Since their establishment, the Centres of Excellence for Women’s Health have conducted and sponsored more than 250 research projects. The federal government’s original modest investment has returned significant new knowledge and established Canada as a world leader in women’s health research.

The clear result: a growing awareness that health research incorporating sex and gender differences makes good science and good sense.

Following are just a few examples of the Centres’ leadership on challenging women’s health issues:

  • a review of women’s needs in cardiac rehabilitation
  • a national research program on how health care reform affects women and men differently
  • innovative research on midlife health issues for women with mental and physical disabilities
  • a five year, $1.7 million study on women and homecare funded by the Canadian Institutes for Health Research
  • a discussion group examining barriers immigrant women face when trying to access health care services
  • an action plan designed by hundreds of Prairie women articulating an agenda for change to improve their health and well–being

There is a growing audience for the Centres’ inquiry, fueled by the community partners who help frame the questions about women’s health issues.

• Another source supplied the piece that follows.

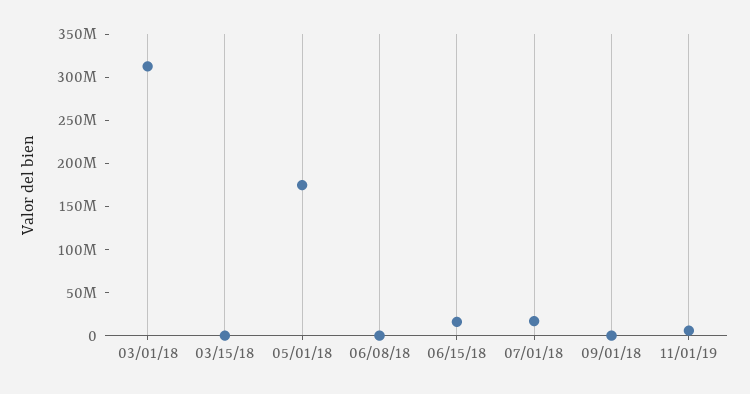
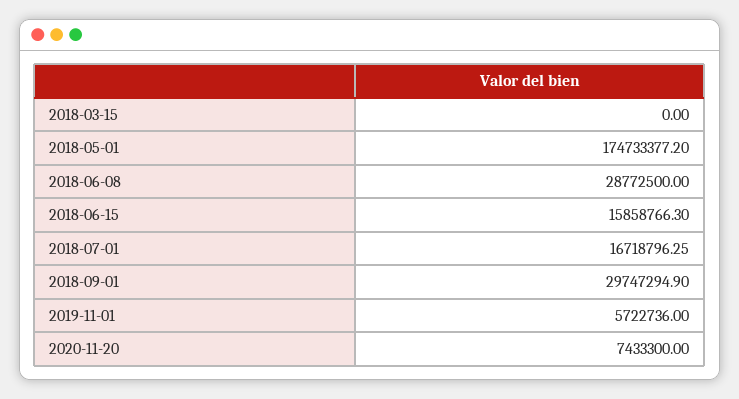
03/01/18: 310000000 -> none
06/08/18: 0 -> 28772500
09/01/18: 0 -> 29747294.9
2020-11-20: none -> 7433300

Currently, there are more than 15,000 women’s health researchers and organizations in the Centres’ shared databases, allowing new information to be directed to those who need it and to those who can use it to inform health research, policy and service delivery.

The Centres’ work is gaining recognition around the world and several international partnerships have been formed. For example, the Maritime Centre is working with the Commonwealth Secretariat to produce training and education materials on how public policy and programs affect men and women differently.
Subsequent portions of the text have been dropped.